Using the records below, copy every line that holds the string "none".

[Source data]
※ ※ ※
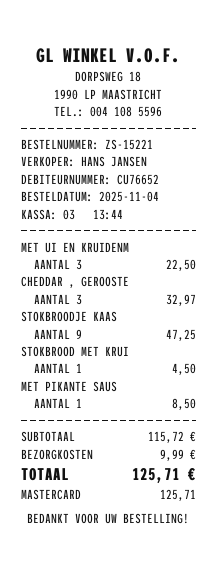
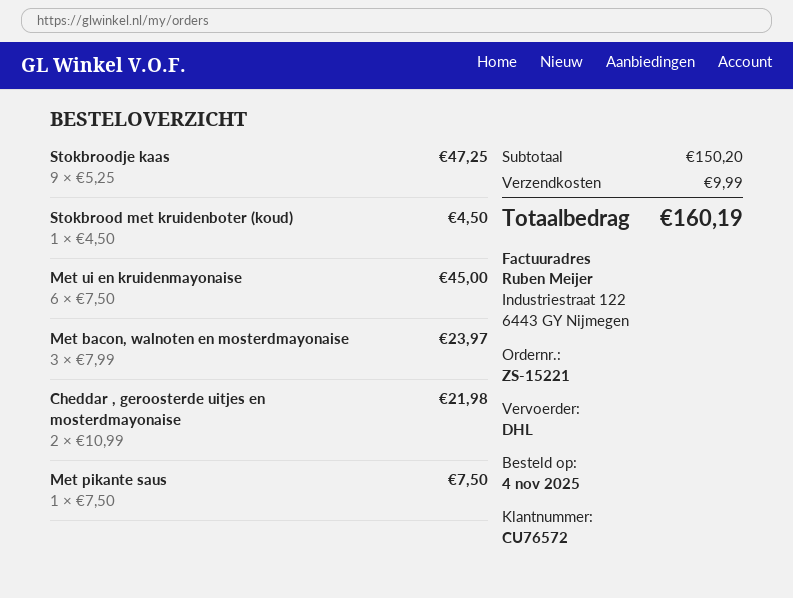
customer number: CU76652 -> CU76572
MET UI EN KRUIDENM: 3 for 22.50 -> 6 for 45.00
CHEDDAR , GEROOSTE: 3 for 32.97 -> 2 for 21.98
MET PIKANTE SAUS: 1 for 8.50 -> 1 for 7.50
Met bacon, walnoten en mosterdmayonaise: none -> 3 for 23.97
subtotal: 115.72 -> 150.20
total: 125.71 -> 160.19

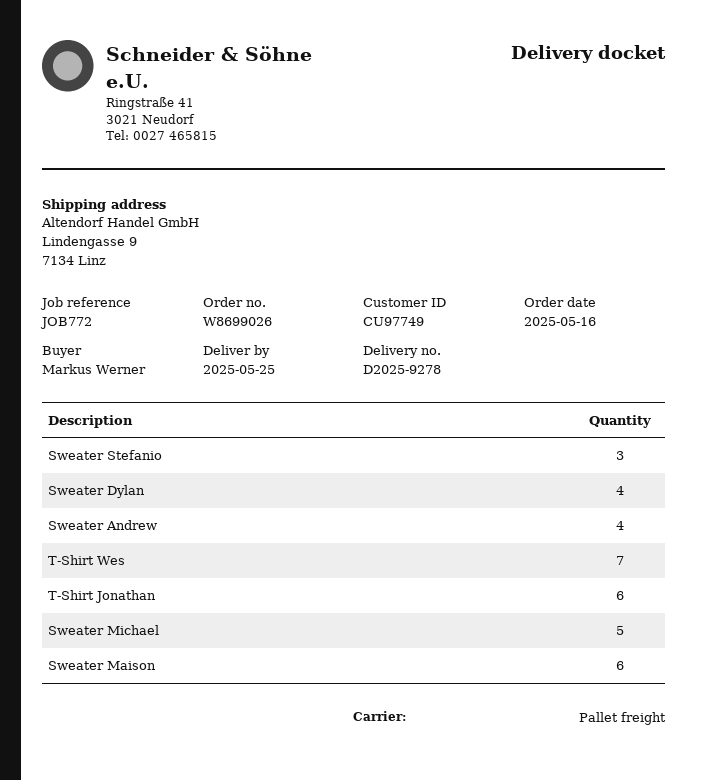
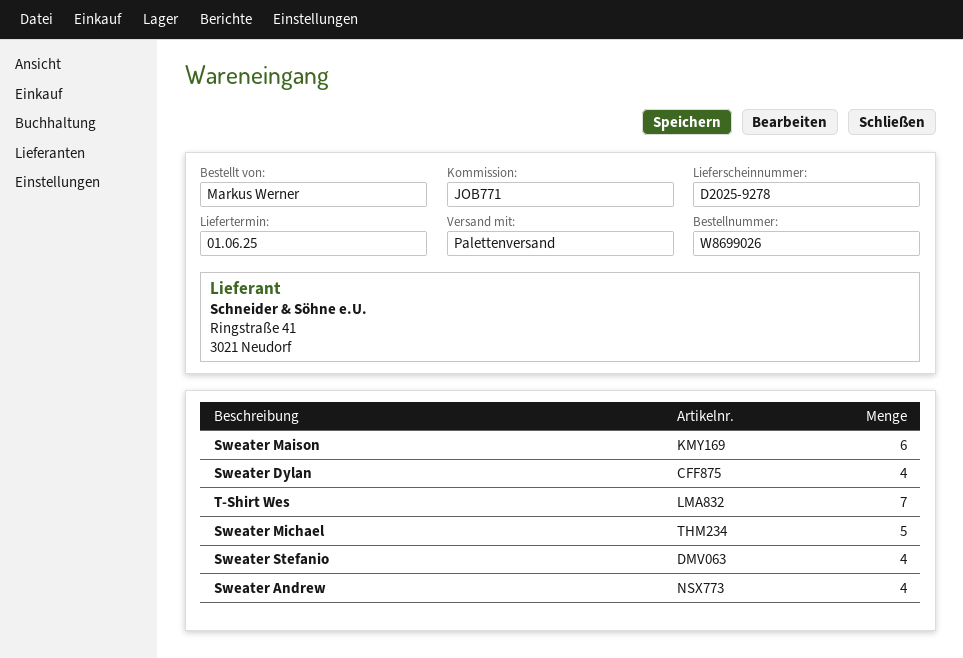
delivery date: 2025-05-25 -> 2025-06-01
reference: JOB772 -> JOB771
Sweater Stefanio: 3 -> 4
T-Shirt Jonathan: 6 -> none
※ ※ ※
* [Solved problem]
Met bacon, walnoten en mosterdmayonaise: none -> 3 for 23.97
T-Shirt Jonathan: 6 -> none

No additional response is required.